The important thing is that Hicks has written a quiet little masterpiece (I've only scratched its surface here), a fictive highlight of 2009, and you shouldn't miss it. In two or three years, I predict, this author is going to write a massive Civil War epic and gain wide-stage immortality for it (there'll be comparisons with War and Peace, mark my words) - but he's doing deeply invigorating work right now, and his best stuff yet comes out in September.
7 comments:
Thanks for this great review, Steve. I work for Robert Hicks' publisher and I just tweeted it at http://www.twitter.com/grandcentralpub.
Is tweeting a good thing? Help me out here! It sounds like a cry for assistance!
Tweeting is great! It sends traffic your way.

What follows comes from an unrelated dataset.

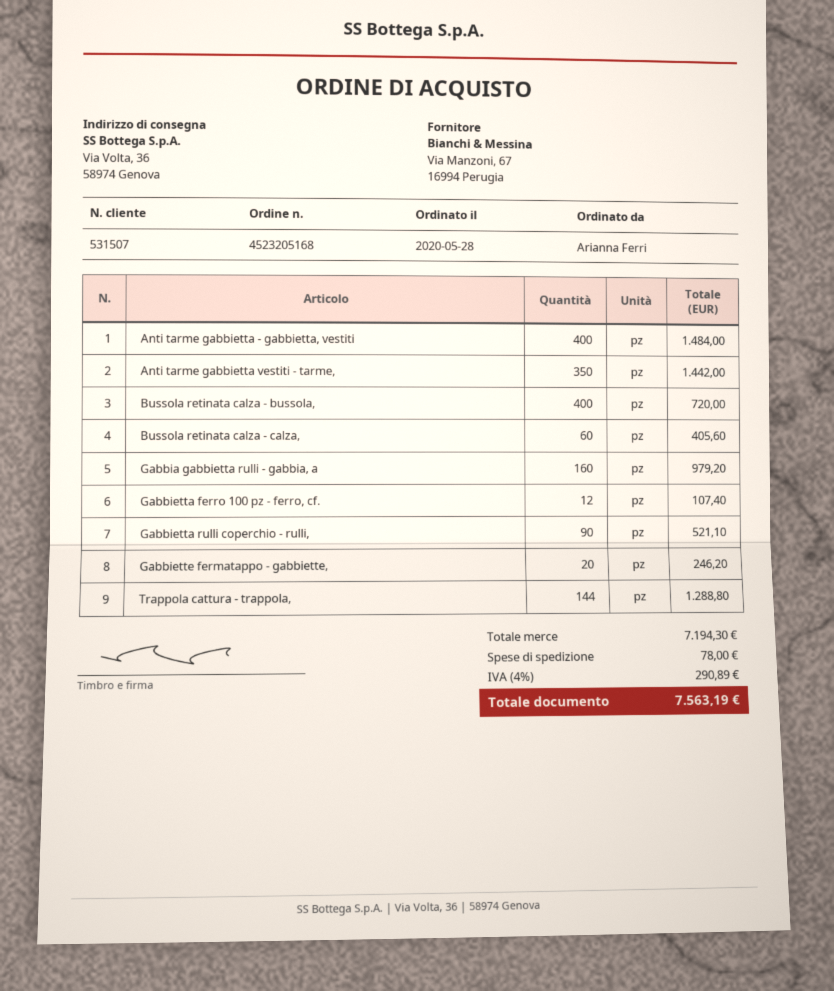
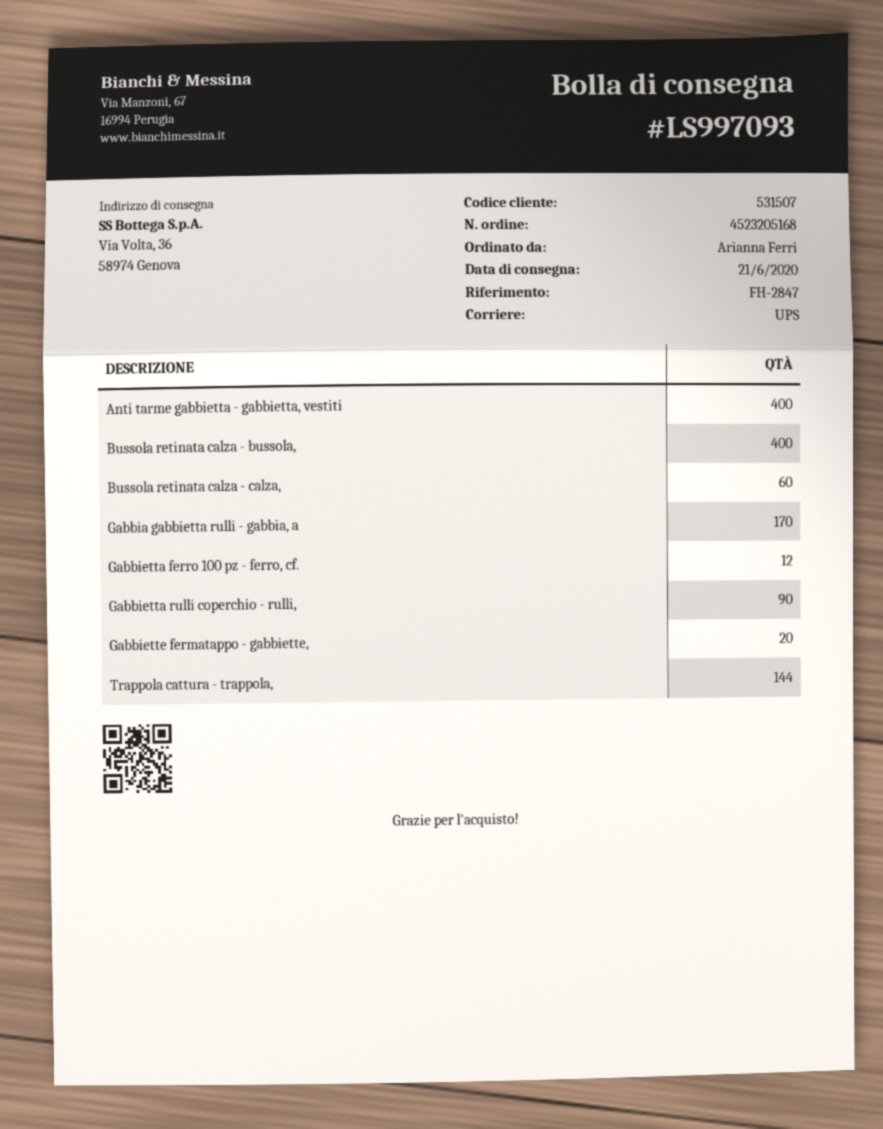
Anti tarme gabbietta vestiti - tarme,: 350 -> none
Gabbia gabbietta rulli - gabbia, a: 160 -> 170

Hope that worked. :) I'm interviewing Robert Hicks today on BlogTalkRadio at 12:30 PM ET. I'd love for you to call in to ask a question. The # is (646) 378-0039. More info: BlogTalkRadio.com
I just finished Widow of the South and miss Carrie, John, Mariah and Zachariah already...what Joy to know that there is a NEW Hicks book waiting to be devoured! His writing is amazing, right down to words like bombazine and flummoxed!